---------- Recorded data

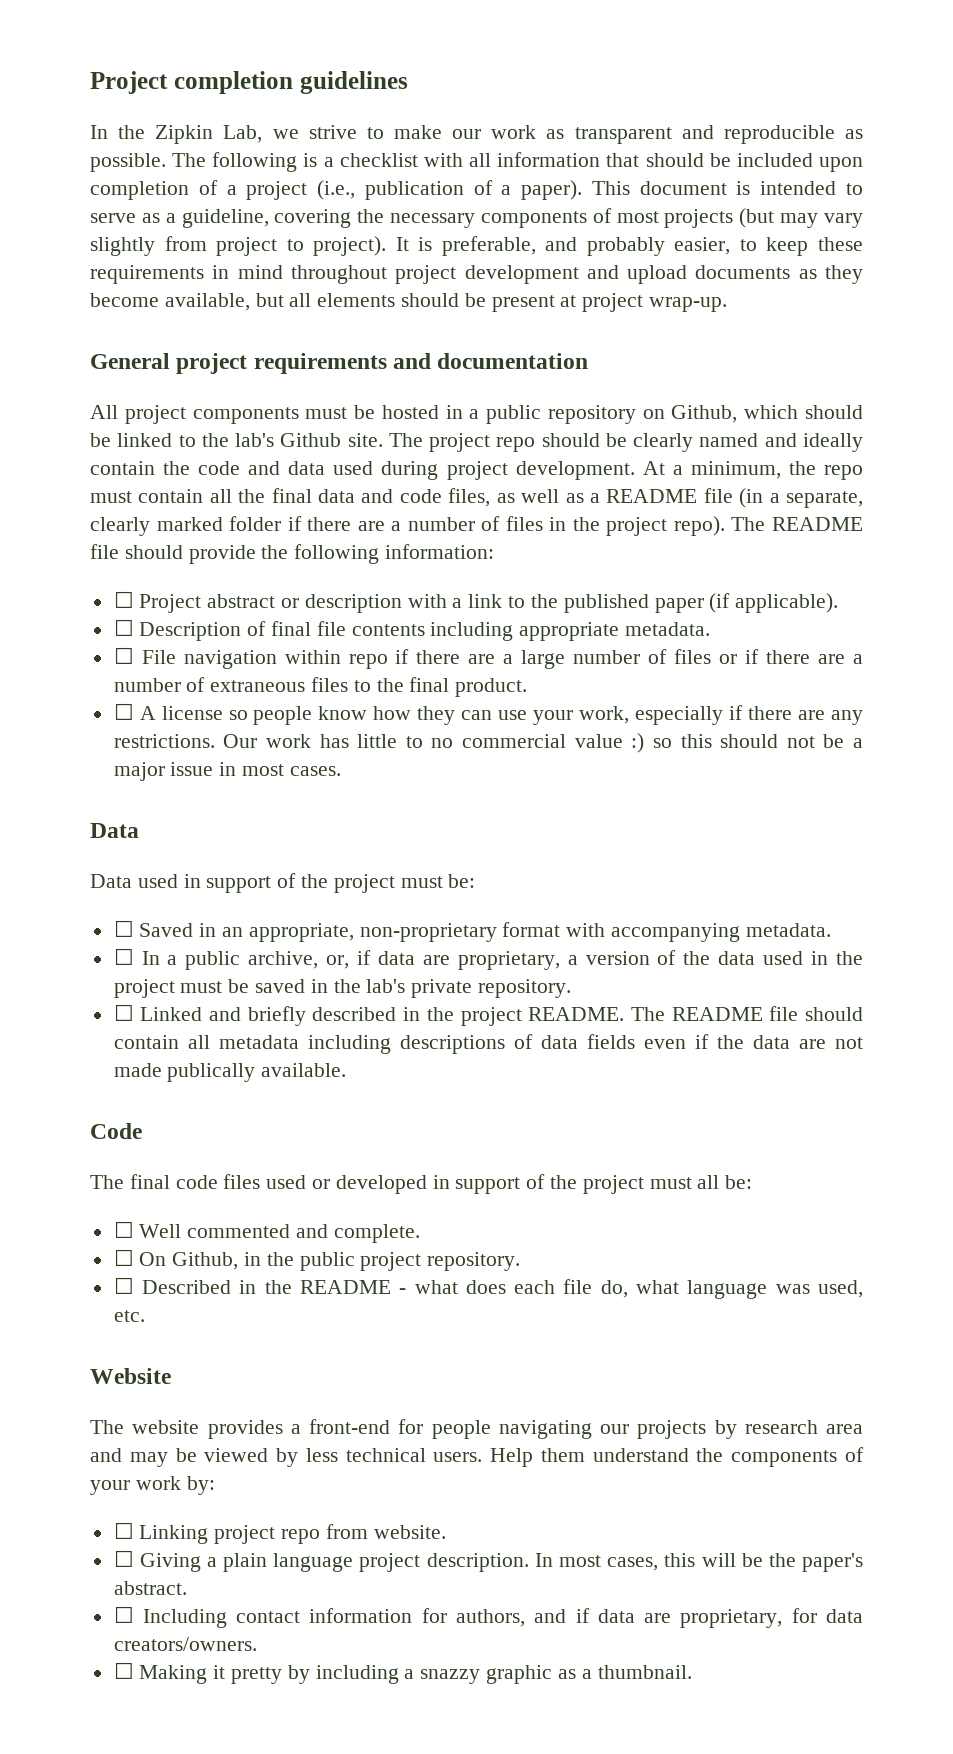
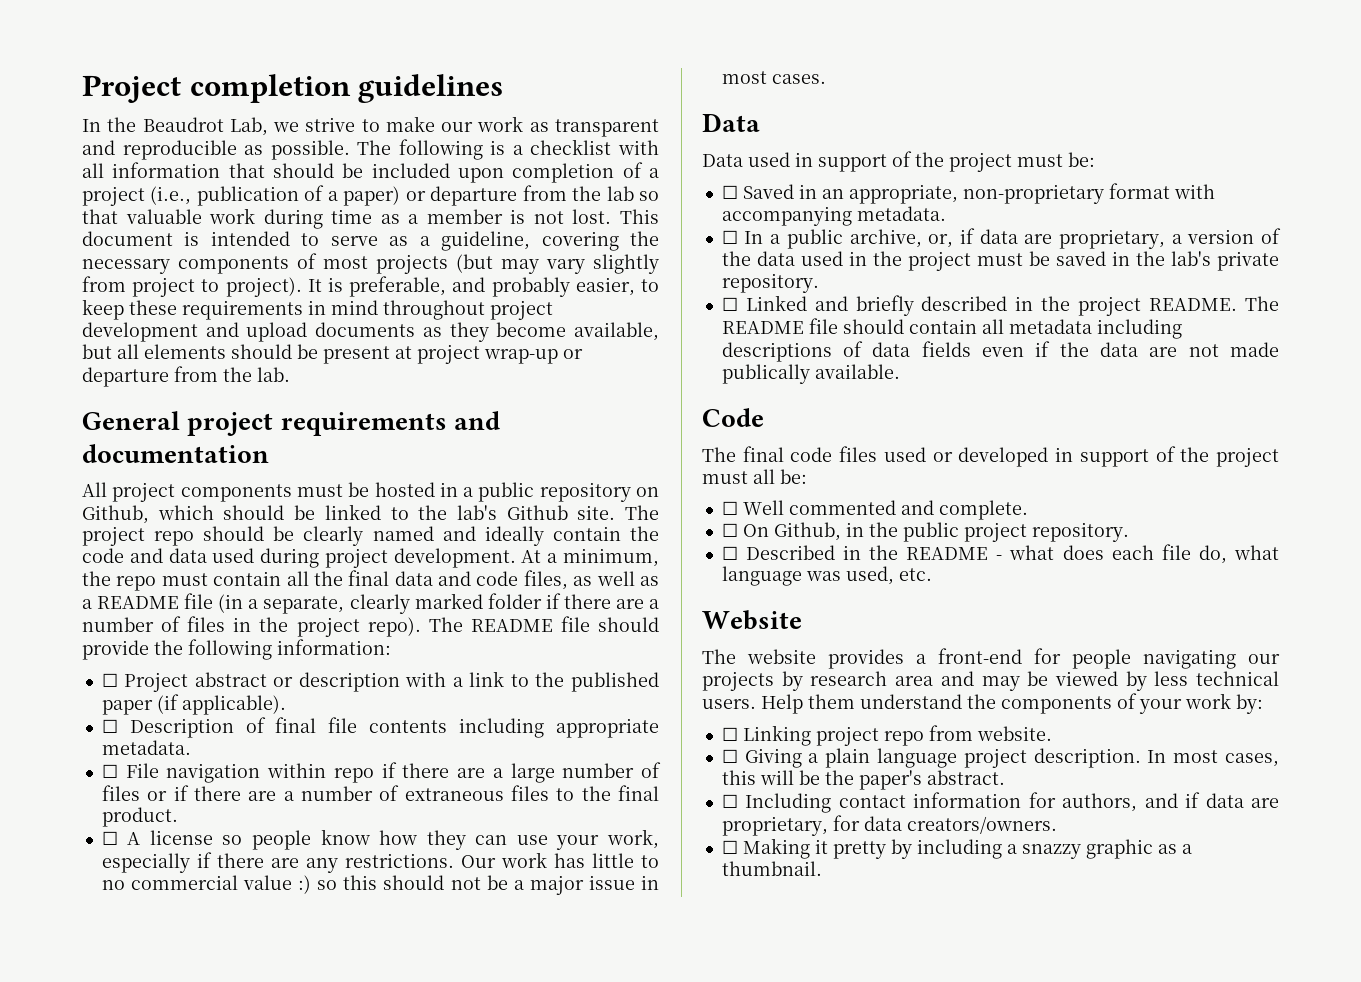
- In the Zipkin Lab, we strive to make our work as transparent and reproducible as possible.
+ In the Beaudrot Lab, we strive to make our work as transparent and reproducible as possible.
- The following is a checklist with all information that should be included upon completion of a project (i.e., publication of a paper).
+ The following is a checklist with all information that should be included upon completion of a project (i.e., publication of a paper) or departure from the lab so that valuable work during time as a member is not lost.
- It is preferable, and probably easier, to keep these requirements in mind throughout project development and upload documents as they become available, but all elements should be present at project wrap-up.
+ It is preferable, and probably easier, to keep these requirements in mind throughout project development and upload documents as they become available, but all elements should be present at project wrap-up or departure from the lab.

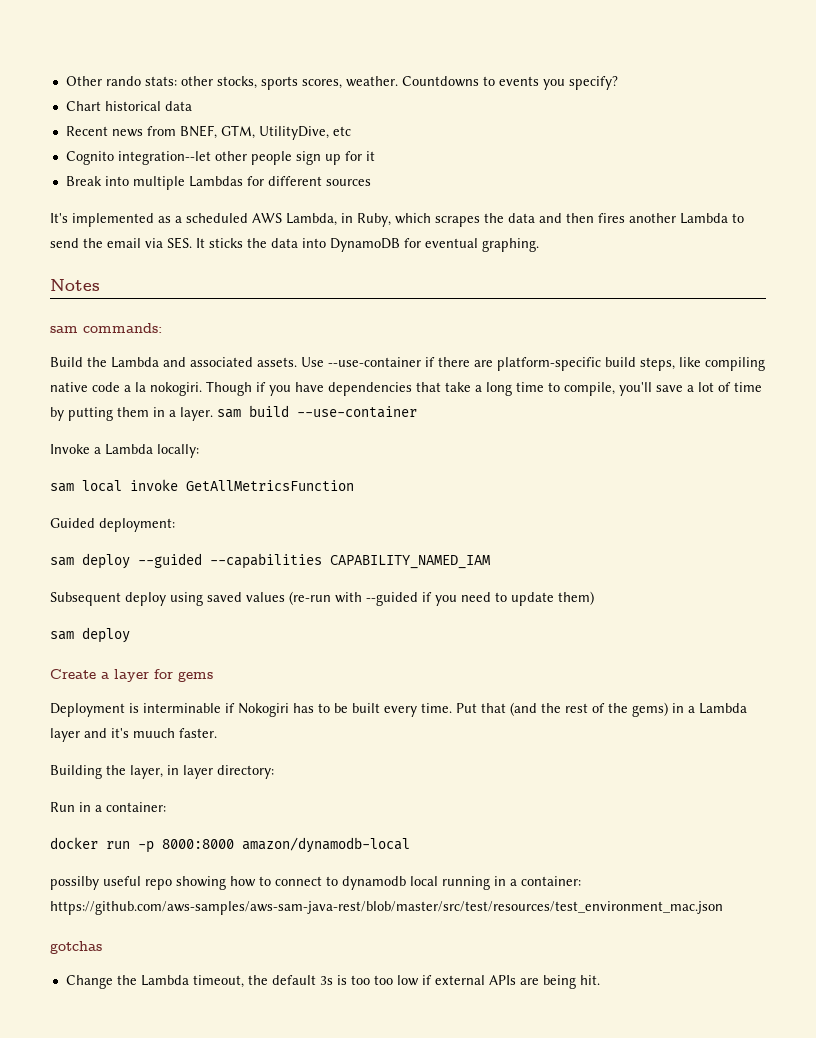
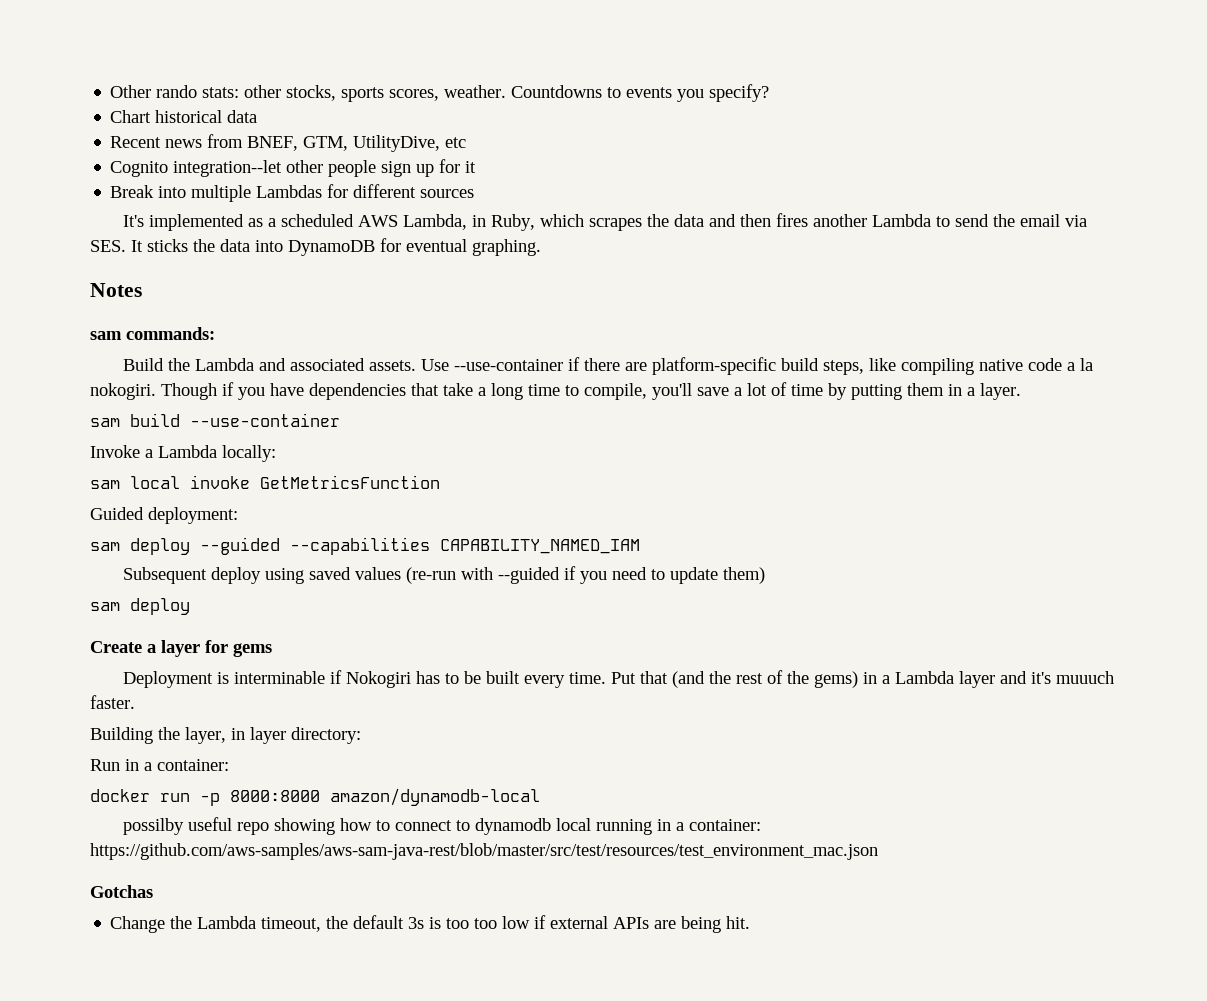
- Though if you have dependencies that take a long time to compile, you'll save a lot of time by putting them in a layer. sam build --use-container
+ Though if you have dependencies that take a long time to compile, you'll save a lot of time by putting them in a layer.
+ sam build --use-container
- sam local invoke GetAllMetricsFunction
+ sam local invoke GetMetricsFunction
- Put that (and the rest of the gems) in a Lambda layer and it's muuch faster.
+ Put that (and the rest of the gems) in a Lambda layer and it's muuuch faster.
- gotchas
+ Gotchas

--------------------

> _About this task_
In the records above, find the line containing "is not lost." and output every line from the first through that one, exactly, omitting pictures.

> _Solution to the exercise_
- In the Zipkin Lab, we strive to make our work as transparent and reproducible as possible.
+ In the Beaudrot Lab, we strive to make our work as transparent and reproducible as possible.
- The following is a checklist with all information that should be included upon completion of a project (i.e., publication of a paper).
+ The following is a checklist with all information that should be included upon completion of a project (i.e., publication of a paper) or departure from the lab so that valuable work during time as a member is not lost.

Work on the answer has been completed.